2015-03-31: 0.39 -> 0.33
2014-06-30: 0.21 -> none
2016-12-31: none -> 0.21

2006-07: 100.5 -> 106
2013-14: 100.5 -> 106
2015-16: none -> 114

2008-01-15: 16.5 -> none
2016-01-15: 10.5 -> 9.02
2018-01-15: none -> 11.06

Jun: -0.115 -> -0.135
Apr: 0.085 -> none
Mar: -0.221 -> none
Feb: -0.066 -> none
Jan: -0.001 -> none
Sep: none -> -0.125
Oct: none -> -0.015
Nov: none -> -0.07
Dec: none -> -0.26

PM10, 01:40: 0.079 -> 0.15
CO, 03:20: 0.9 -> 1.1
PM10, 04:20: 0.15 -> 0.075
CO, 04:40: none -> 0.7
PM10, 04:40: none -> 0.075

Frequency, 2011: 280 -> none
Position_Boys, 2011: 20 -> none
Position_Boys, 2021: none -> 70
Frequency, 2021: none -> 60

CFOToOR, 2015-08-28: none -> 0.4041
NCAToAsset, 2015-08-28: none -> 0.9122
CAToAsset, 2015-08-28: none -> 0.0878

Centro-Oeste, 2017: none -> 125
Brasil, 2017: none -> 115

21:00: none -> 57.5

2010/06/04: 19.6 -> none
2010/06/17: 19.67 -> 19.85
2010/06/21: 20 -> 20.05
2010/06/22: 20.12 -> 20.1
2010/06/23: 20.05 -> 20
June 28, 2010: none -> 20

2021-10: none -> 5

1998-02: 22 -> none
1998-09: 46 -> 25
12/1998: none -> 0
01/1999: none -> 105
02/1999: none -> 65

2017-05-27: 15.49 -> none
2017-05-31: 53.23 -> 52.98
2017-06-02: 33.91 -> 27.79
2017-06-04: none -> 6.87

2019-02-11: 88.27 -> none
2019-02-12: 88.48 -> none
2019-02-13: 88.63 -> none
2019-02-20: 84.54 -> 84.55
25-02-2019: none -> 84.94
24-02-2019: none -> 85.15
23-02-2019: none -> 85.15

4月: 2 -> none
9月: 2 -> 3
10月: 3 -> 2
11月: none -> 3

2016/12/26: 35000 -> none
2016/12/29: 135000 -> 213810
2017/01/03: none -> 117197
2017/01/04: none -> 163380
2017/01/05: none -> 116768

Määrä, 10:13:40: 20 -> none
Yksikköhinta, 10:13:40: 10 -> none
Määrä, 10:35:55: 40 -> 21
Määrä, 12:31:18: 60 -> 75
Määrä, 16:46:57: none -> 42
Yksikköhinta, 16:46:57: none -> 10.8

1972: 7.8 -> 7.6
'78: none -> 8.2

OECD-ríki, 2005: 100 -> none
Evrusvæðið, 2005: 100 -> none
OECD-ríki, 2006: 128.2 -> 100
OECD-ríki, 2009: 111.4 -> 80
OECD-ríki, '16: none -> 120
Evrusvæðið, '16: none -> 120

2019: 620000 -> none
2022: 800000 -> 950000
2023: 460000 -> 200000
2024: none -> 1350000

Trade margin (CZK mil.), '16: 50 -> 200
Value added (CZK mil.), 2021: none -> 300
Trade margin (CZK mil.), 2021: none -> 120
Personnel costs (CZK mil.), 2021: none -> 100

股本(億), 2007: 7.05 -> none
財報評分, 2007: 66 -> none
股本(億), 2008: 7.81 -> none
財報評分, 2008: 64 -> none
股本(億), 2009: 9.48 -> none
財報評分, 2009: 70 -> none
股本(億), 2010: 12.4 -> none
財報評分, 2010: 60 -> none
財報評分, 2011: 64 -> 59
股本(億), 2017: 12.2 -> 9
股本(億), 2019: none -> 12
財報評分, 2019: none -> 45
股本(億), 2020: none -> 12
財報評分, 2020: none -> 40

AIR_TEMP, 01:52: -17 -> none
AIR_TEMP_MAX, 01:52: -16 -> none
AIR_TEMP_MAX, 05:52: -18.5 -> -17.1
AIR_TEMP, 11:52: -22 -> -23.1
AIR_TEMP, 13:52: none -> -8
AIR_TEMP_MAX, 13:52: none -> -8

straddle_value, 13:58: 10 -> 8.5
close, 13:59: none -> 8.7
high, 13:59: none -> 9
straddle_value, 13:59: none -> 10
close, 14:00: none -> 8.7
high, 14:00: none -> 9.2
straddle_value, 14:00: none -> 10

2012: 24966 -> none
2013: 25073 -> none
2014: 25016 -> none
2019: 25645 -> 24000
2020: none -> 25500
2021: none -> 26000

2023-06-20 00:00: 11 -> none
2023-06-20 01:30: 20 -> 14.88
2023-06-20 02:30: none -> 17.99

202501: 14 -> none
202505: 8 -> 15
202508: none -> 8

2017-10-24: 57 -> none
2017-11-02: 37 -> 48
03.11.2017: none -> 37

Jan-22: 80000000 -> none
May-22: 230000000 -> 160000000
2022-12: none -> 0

■ ■ ■

EXERCISE BRIEF — Start with the line above that contains "Määrä, 16:46:57: none -> 42" and stop after the line that contains "2023: 460000 -> 200000". Output those lines exactly, and only those.

OUTPUT OF THE TASK —
Määrä, 16:46:57: none -> 42
Yksikköhinta, 16:46:57: none -> 10.8

1972: 7.8 -> 7.6
'78: none -> 8.2

OECD-ríki, 2005: 100 -> none
Evrusvæðið, 2005: 100 -> none
OECD-ríki, 2006: 128.2 -> 100
OECD-ríki, 2009: 111.4 -> 80
OECD-ríki, '16: none -> 120
Evrusvæðið, '16: none -> 120

2019: 620000 -> none
2022: 800000 -> 950000
2023: 460000 -> 200000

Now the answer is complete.